Hey, Joan. Come back.
“On nights like that,” Raymond Chandler once wrote about the Santa Ana, “every booze party ends in a fight. Meek little wives feel the edge of the carving knife and study their husbands’ necks. Anything can happen.” That was the kind of wind it was. I did not know then that there was any basis for the effect it had on all of us, but it turns out to be another of those cases in which science bears out folk wisdom. The Santa Ana, which is named for one of the canyons it rushers through, is a foehn wind, like the foehn of Austria and Switzerland and the hamsin of Israel. There are a number of persistent malevolent winds, perhaps the best know of which are the mistral of France and the Mediterranean sirocco, but a foehn wind has distinct characteristics: it occurs on the leeward slope of a mountain range and, although the air begins as a cold mass, it is warmed as it comes down the mountain and appears finally as a hot dry wind. Whenever and wherever foehn blows, doctors hear about headaches and nausea and allergies, about “nervousness,” about “depression.” In Los Angeles some teachers do not attempt to conduct formal classes during a Santa Ana, because the children become unmanageable. In Switzerland the suicide rate goes up during the foehn, and in the courts of some Swiss cantons the wind is considered a mitigating circumstance for crime. Surgeons are said to watch the wind, because blood does not clot normally during a foehn. A few years ago an Israeli physicist discovered that not only during such winds, but for the ten or twelve hours which precede them, the air carries an unusually high ratio of positive to negative ions. No one seems to know exactly why that should be; some talk about friction and others suggest solar disturbances. In any case the positive ions are there, and what an excess of positive ions does, in the simplest terms, is make people unhappy. One cannot get much more mechanistic than that.
(Excerpts gratefully taken from this site.)

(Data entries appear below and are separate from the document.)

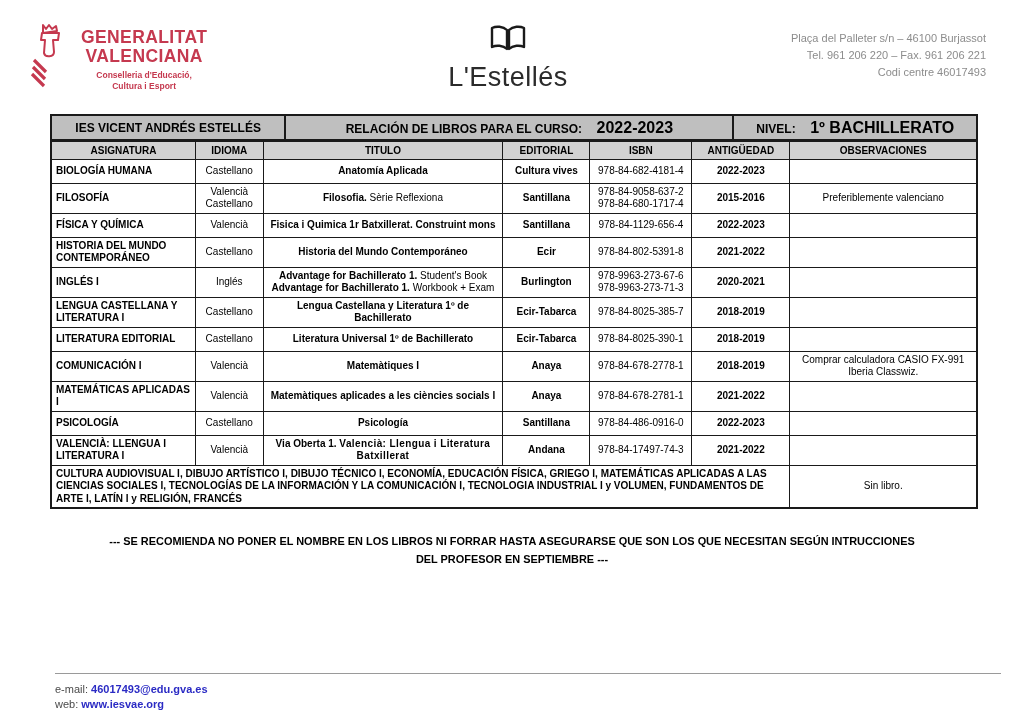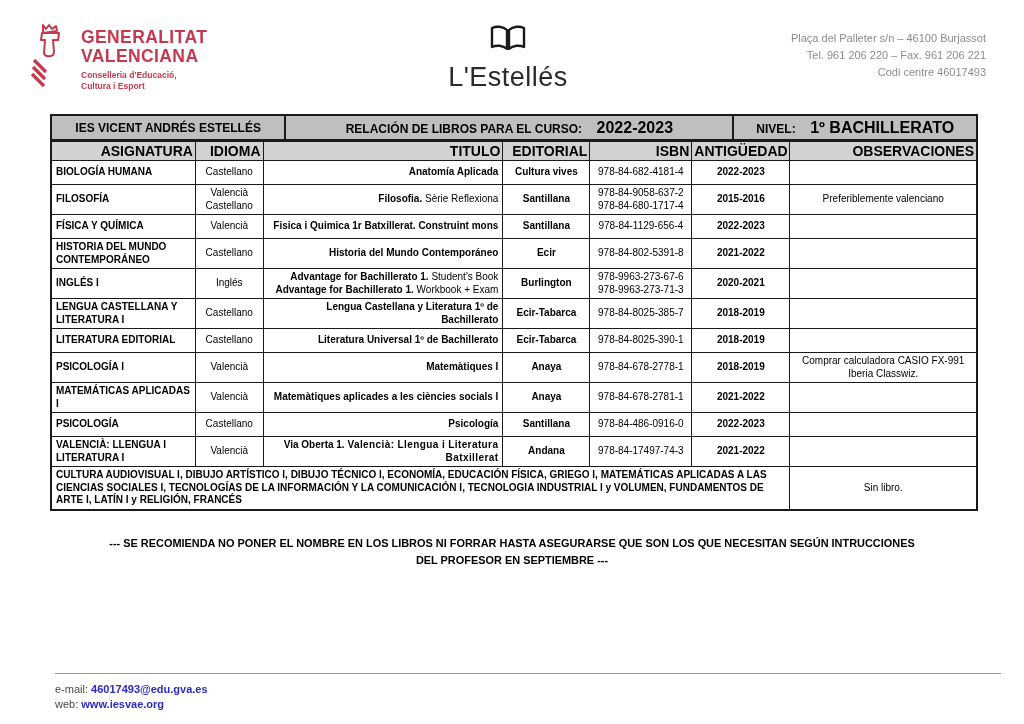"GENERALITAT" .gva-text { text-align: none -> center }
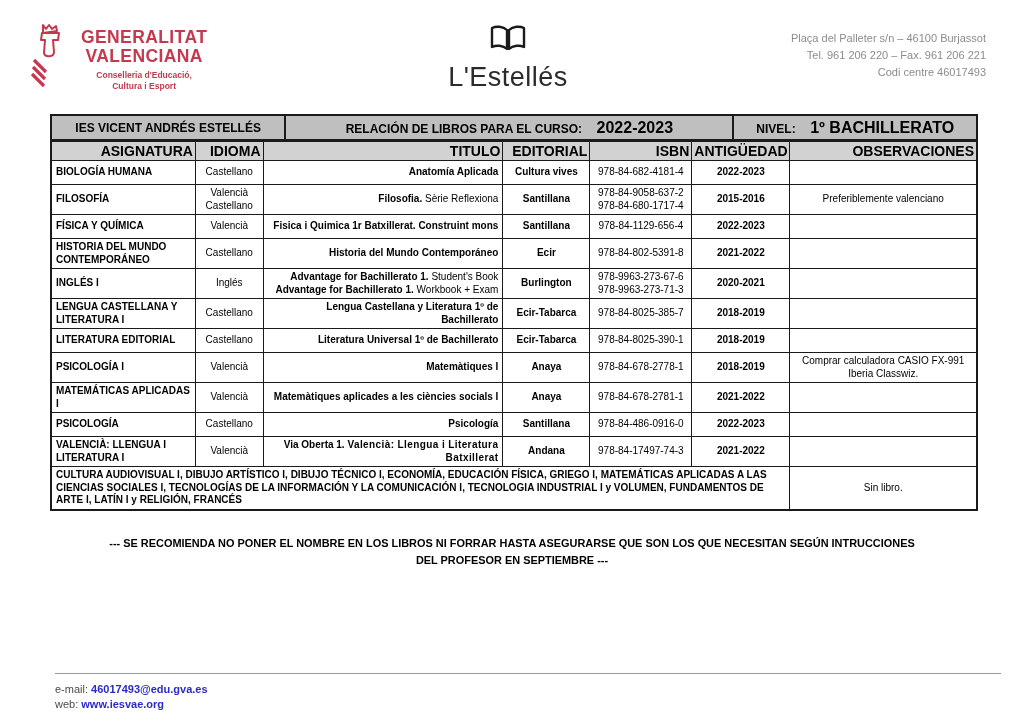"ASIGNATURA" .btable th { font-size: 14px -> 10px; text-align: right -> none }
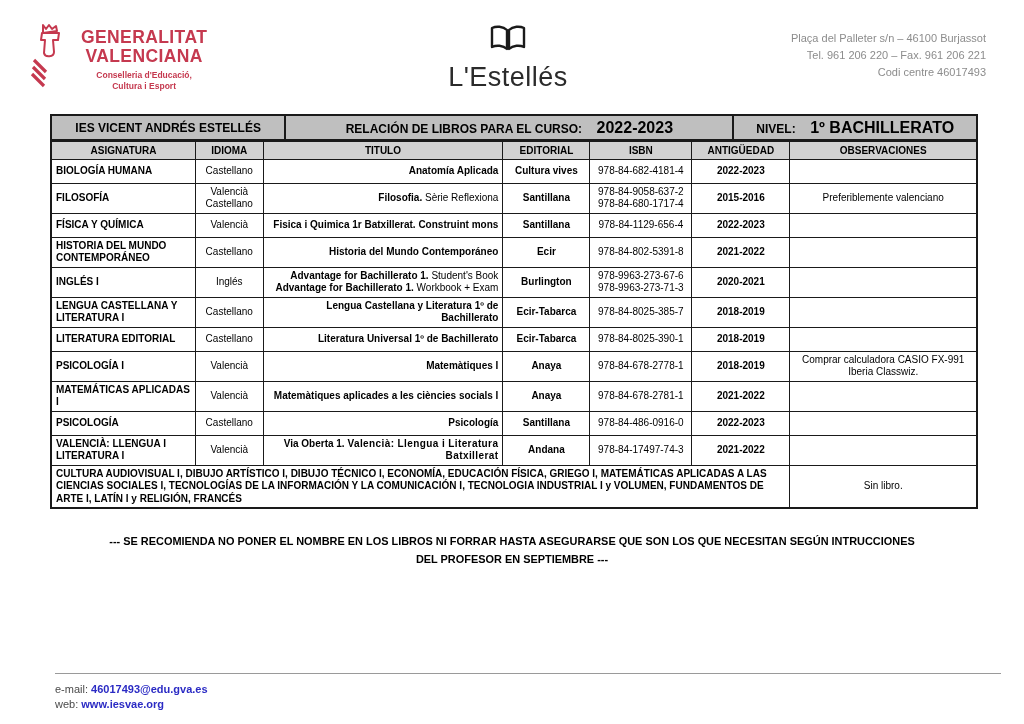"Anatomía Aplicada" .c-tit { text-align: right -> center }
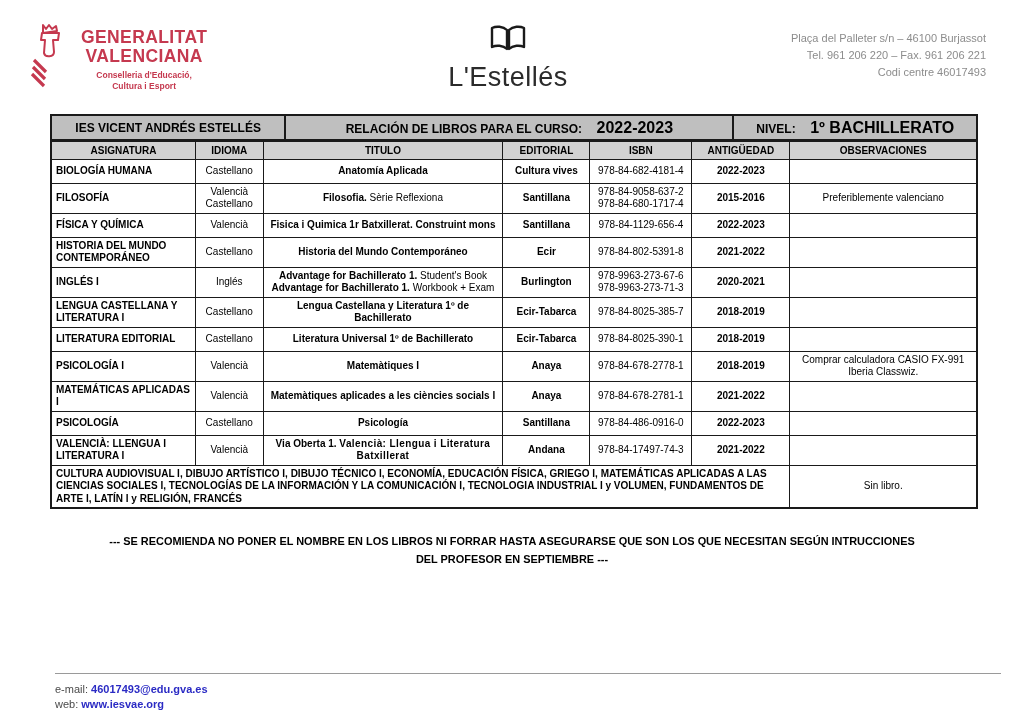"PSICOLOGÍA I" td.c-asig { text: PSICOLOGÍA -> COMUNICACIÓN }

  1. Definitly feeling the negative ions here...

  2. I could imagine. Also, smoke, heat and the stress of impending evacuations, right?

  3. Didion, while perhaps the greatest crafter of sentences in English for the past 5 decades, helped usher in the Me Decade. So when she uses "one" she means "I," and when she means "I" she thinks she means all of us, at least through the first two collections.

    Her conviction is so strong that she can almost make one believe that to be true.

  4. Well, I'm glad we could all share her memories.

  5. Nina used to have peacocks in palos verdes -- raccoons would wash crab apples in her jacuzzi and then the peacocks would eat them and die of chlorine poisoning. Or something.

    And we used to have them in sd but less often. Apparently baronial aspirations in southern california are concentrated around PVE.